Basics of Database Systems

Devin Z
8 min readJun 12, 2022

Curated learning notes on computer science topics (2/4).

Filoli Garden, May 22, 2022
  • Data independence: applications are insulated from how data is logically structured and physically stored.
  • Impedance mismatch: the disconnect between the object model in the application code and the relational model in the database system.
  • Driving forces behind NoSQL:
    - Need for greater scalability.
    - Widespread preference for free and open source software.
    - Specialized query operations.
    - More dynamic and expressive data models.
  • Compared with the relational model:
    - The document model is better for one-to-many relationships with more flexible schemas and performance gains due to storage locality.
    - The graph model is targeted at many-to-many relationships.
  • Motivation of normalization: human-readable information is prone to changes and duplicating them would incur write overheads and risk inconsistencies.
  • Motivation of denormalization: creating redundant data to improve read performance at the expense of write overheads.

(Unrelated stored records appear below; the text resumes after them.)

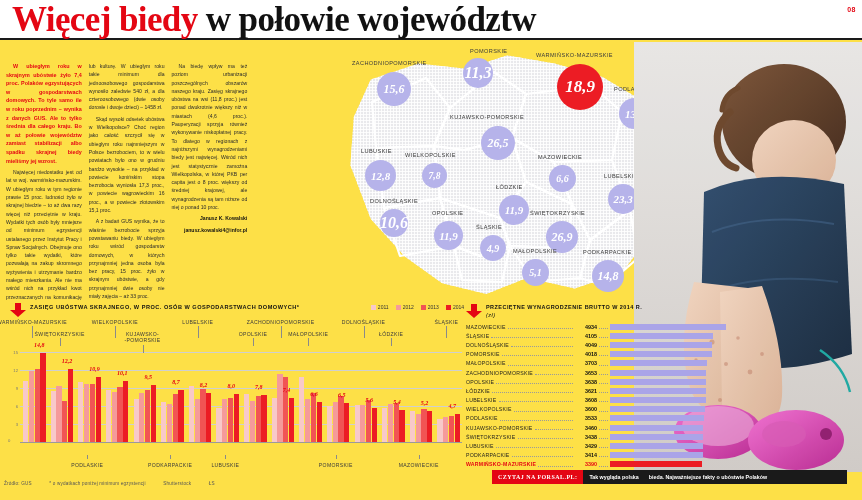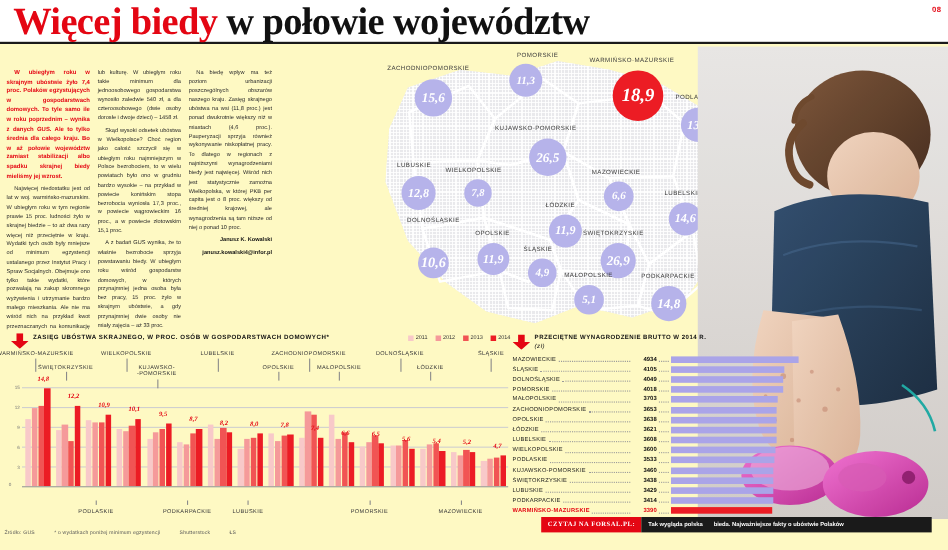--- a/index.html
+++ b/index.html
@@ -2,21 +2,21 @@
 <html><head>
 <meta charset="utf-8">
 <style>
   * { box-sizing: border-box; margin: 0; padding: 0; }
   html, body {
     width: 862px; height: 500px;
     background: #ffffff;
     font-family: "Liberation Sans", sans-serif;
     overflow: hidden;
   }
-  #page { position: relative; width: 862px; height: 500px; background: #fef9c3; }
+  #page { position: relative; width: 862px; height: 500px; background: #fde047; }
 
   
   #header {
     position: absolute; left: 0; top: 0; width: 862px; height: 40px;
     background: #ffffff; border-bottom: 2px solid #1a1a1a;
   }
   #title {
     position: absolute; left: 12px; top: 1px;
     font-family: "Liberation Serif", serif;
     font-size: 35px; font-weight: bold; letter-spacing: -0.6px;
@@ -216,21 +216,21 @@
         <path d="M110 156 L170 176 L180 204 L150 214 L124 204 Z"></path>
         <path d="M170 176 L196 140 L242 162 L238 206 L180 204 Z"></path>
         <path d="M242 162 L260 198 L250 236 L204 240 L180 204 L238 206 Z"></path>
         <path d="M260 198 L300 168 L308 216 L276 244 L250 236 Z"></path>
         <path d="M124 204 L150 214 L180 204 L172 240 L132 238 Z"></path>
       </g>
     </svg>
 
     <div>
       <div class="mlab" style="left:140px;top:6px;">POMORSKIE</div>
-      <div class="bub" style="left:133px;top:16px;width:30px;height:30px;font-size:10px;">11,3</div>
+      <div class="bub" style="left:133px;top:16px;width:30px;height:30px;font-size:16px;">11,3</div>
     </div>
     <div>
       <div class="mlab" style="left:22px;top:18px;">ZACHODNIOPOMORSKIE</div>
       <div class="bub" style="left:47px;top:30px;width:34px;height:34px;font-size:12px;">15,6</div>
     </div>
     <div>
       <div class="mlab" style="left:206px;top:10px;">WARMIŃSKO-MAZURSKIE</div>
       <div class="bub hi" style="left:227px;top:22px;width:46px;height:46px;font-size:17px;">18,9</div>
     </div>
     <div>
@@ -252,25 +252,25 @@
     <div>
       <div class="mlab" style="left:208px;top:112px;">MAZOWIECKIE</div>
       <div class="bub" style="left:219px;top:123px;width:27px;height:27px;font-size:10px;">6,6</div>
     </div>
     <div>
       <div class="mlab" style="left:166px;top:142px;">ŁÓDZKIE</div>
       <div class="bub" style="left:169px;top:153px;width:30px;height:30px;font-size:11px;">11,9</div>
     </div>
     <div>
       <div class="mlab" style="left:274px;top:131px;">LUBELSKIE</div>
-      <div class="bub" style="left:278px;top:142px;width:30px;height:30px;font-size:11px;">14,6</div>
+      <div class="bub" style="left:278px;top:142px;width:30px;height:30px;font-size:11px;">23,3</div>
     </div>
     <div>
       <div class="mlab" style="left:40px;top:156px;">DOLNOŚLĄSKIE</div>
-      <div class="bub" style="left:50px;top:167px;width:28px;height:28px;font-size:13px;margin-top:16px;">10,6</div>
+      <div class="bub" style="left:50px;top:167px;width:28px;height:28px;font-size:16px;">10,6</div>
     </div>
     <div>
       <div class="mlab" style="left:102px;top:168px;">OPOLSKIE</div>
       <div class="bub" style="left:104px;top:179px;width:29px;height:29px;font-size:11px;">11,9</div>
     </div>
     <div>
       <div class="mlab" style="left:200px;top:168px;">ŚWIĘTOKRZYSKIE</div>
       <div class="bub" style="left:216px;top:179px;width:32px;height:32px;font-size:12px;">26,9</div>
     </div>
     <div>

  • Normal forms of the relational model:
    - Second normal form (2NF): 1NF with no partial dependency.
    - Third normal form (3NF): 2NF with no transitive dependency.

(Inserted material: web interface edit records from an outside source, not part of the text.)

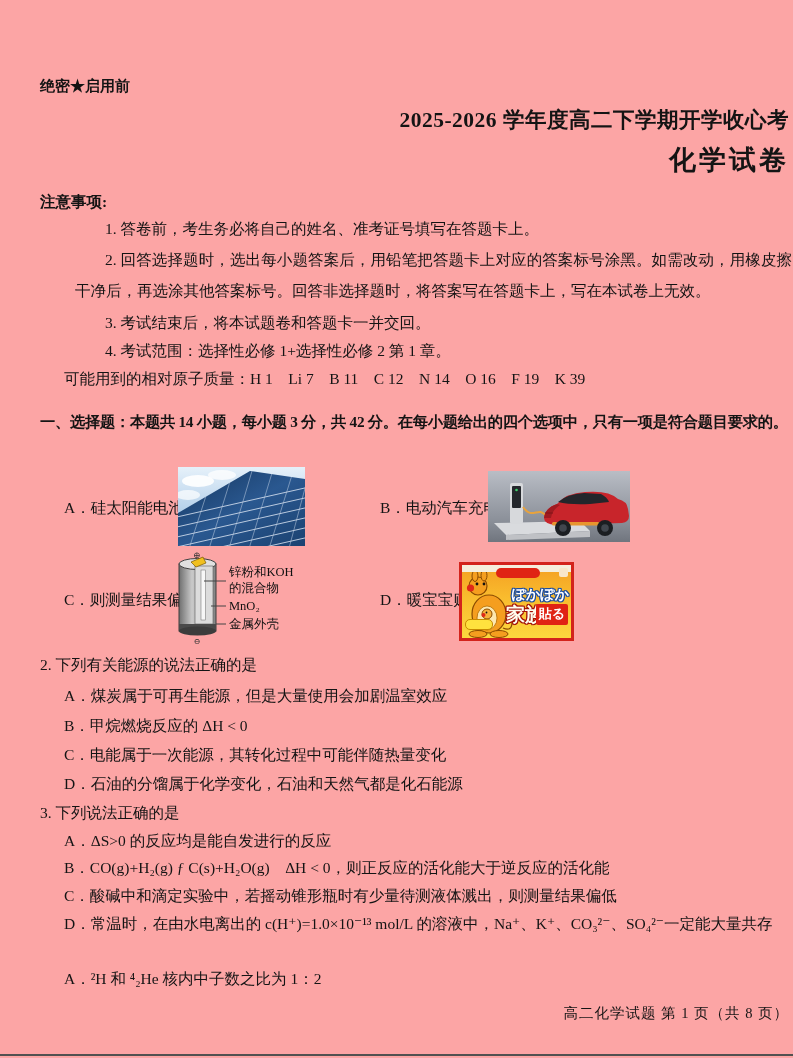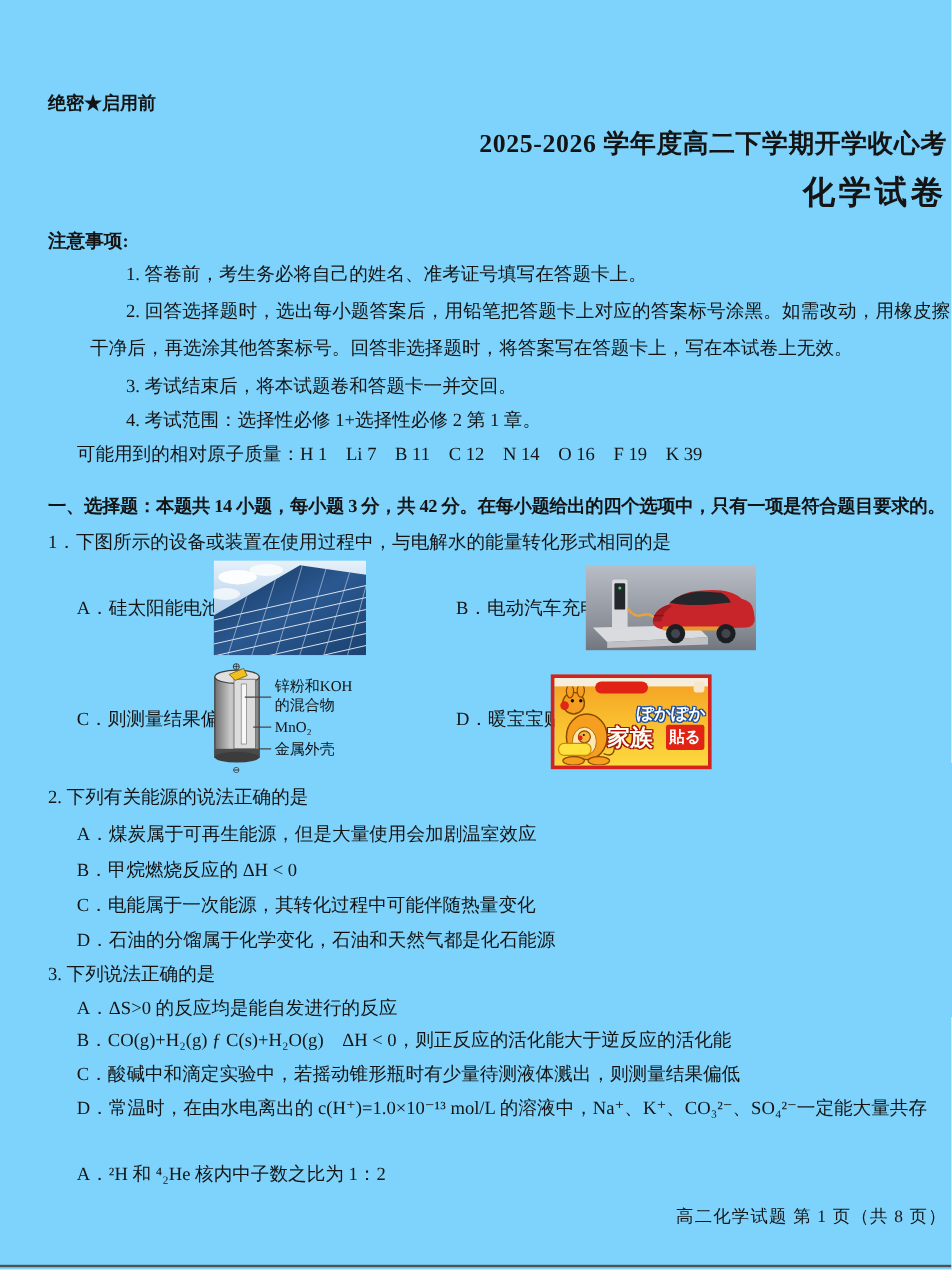--- a/index.html
+++ b/index.html
@@ -1,35 +1,35 @@
 <!DOCTYPE html>
 <html><head>
 <meta charset="utf-8">
 <style>
   html,body { margin:0; padding:0; background:#ffffff; }
   .page {
-    position:relative; width:793px; height:1058px; background:#7dd3fc; overflow:hidden;
+    position:relative; width:793px; height:1058px; background:#fca5a5; overflow:hidden;
     font-family:"Liberation Serif","DejaVu Serif",serif; color:#141414;
   }
   .abs { position:absolute; }
   .bold { font-weight:bold; }
   .center { left:0; right:4px; text-align:right; }
   .t16 { font-size:15.5px; line-height:1.25; white-space:nowrap; }
   .wrap { white-space:normal; line-height:31px; text-align:justify; }
   .indent { text-indent:30px;margin-left:35px; }
   .classification { font-size:15px; }
   .title { font-size:21.5px; letter-spacing:0.5px; }
   .subtitle { font-size:27px; letter-spacing:3px; }
   .section-head { font-size:15.3px; letter-spacing:-0.3px; white-space:nowrap; }
   .footer { font-size:14.5px; letter-spacing:1px; }
   .rule { background:#515151; height:2px; left:0; right:0; }
   .imgbox { position:absolute; }
   
   .warmer {
-    position:absolute; left:459px; top:562px; width:134px; height:79px; box-sizing:border-box;
+    position:absolute; left:459px; top:562px; width:115px; height:79px; box-sizing:border-box;
     background:linear-gradient(180deg,#f49f22 0%,#f9bc2e 45%,#fcd83e 100%);
     border:3px solid #d3231c; overflow:hidden;
   }
   .warmer-topband { position:absolute; top:0; left:0; right:0; height:7px; background:#f5eedc; }
   .warmer-bubble { position:absolute; top:3px; left:34px; width:44px; height:10px; background:#e02314; border-radius:5px; }
   .warmer-corner { position:absolute; top:3px; right:3px; width:9px; height:9px; background:#f8e6c8; border-radius:2px; }
   .w-poka {
     position:absolute; right:2px; top:21px; font-size:14px; font-weight:bold; color:#ffffff;
     font-family:"DejaVu Sans","Liberation Sans",sans-serif; letter-spacing:0px; white-space:nowrap;
     text-shadow:-1px 0 #1d4e9e,1px 0 #1d4e9e,0 -1px #1d4e9e,0 1px #1d4e9e,-1px -1px #1d4e9e,1px 1px #1d4e9e,1px -1px #1d4e9e,-1px 1px #1d4e9e;
@@ -58,21 +58,20 @@
 
   <div class="abs t16 bold" style="left:40px;top:192px">注意事项:</div>
   <div class="abs t16 indent" style="left:40px;top:219px">1. 答卷前，考生务必将自己的姓名、准考证号填写在答题卡上。</div>
   <div class="abs t16 wrap indent" style="left:40px;top:244px;width:717px">2. 回答选择题时，选出每小题答案后，用铅笔把答题卡上对应的答案标号涂黑。如需改动，用橡皮擦干净后，再选涂其他答案标号。回答非选择题时，将答案写在答题卡上，写在本试卷上无效。</div>
   <div class="abs t16 indent" style="left:40px;top:313px">3. 考试结束后，将本试题卷和答题卡一并交回。</div>
   <div class="abs t16 indent" style="left:40px;top:341px">4. 考试范围：选择性必修 1+选择性必修 2 第 1 章。</div>
   <div class="abs t16" style="left:64px;top:369px">可能用到的相对原子质量：H 1　Li 7　B 11　C 12　N 14　O 16　F 19　K 39</div>
 
   <div class="abs bold section-head" style="left:40px;top:412px">一、选择题：本题共 14 小题，每小题 3 分，共 42 分。在每小题给出的四个选项中，只有一项是符合题目要求的。</div>
 
-  <div class="abs t16" style="left:40px;top:443px">1．下图所示的设备或装置在使用过程中，与电解水的能量转化形式相同的是</div>
 
   <div class="abs t16" style="left:64px;top:498px">A．硅太阳能电池</div>
 
   <svg class="imgbox" style="left:178px;top:467px" width="127" height="79" viewBox="0 0 127 79">
     <defs>
       <linearGradient id="skyG" x1="0" y1="0" x2="0" y2="1">
         <stop offset="0" stop-color="#e6f1fa"></stop>
           <stop offset="1" stop-color="#8db6dd"></stop>
       </linearGradient>
       <linearGradient id="panG" x1="0" y1="0" x2="1" y2="1">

    - Boyce-Codd normal form (BCNF): a non-trivial functional dependency must be a key constraint of the relation.
    - For any relation, a lossless-join dependency-preserving decomposition into 3NF is always possible.
    - Decomposition into BCNF is not always dependency-preserving.
  • Schema-on-read vs schema-on-write:
    - Schema-on-read burdens consumers with data interpretation, while schema-on-write forces producers to put data in a standardized format.
    - Schema-on-read is similar to runtime type checking, whereas schema-on-write is similar to compile-time type checking.
  • Advantages of declarative query languages (vs imperative query languages):
    - Conciseness and ease to work with.
    - Potential for performance optimizations and parallel execution.
  • Independent operators for set algebra:
    - renaming (ρ)
    - projection (π)
    - selection (σ)
    - product (×)
    - union (∪)
    - difference (-)
  • Some intermediate SQL features:
    - aggregates with HAVING clauses
    - nested queries
    - common table expressions (CTE)
    - window functions (ex: LC 512)
  • In SQL, a subquery is correlated if it references attributes from surrounding subqueries.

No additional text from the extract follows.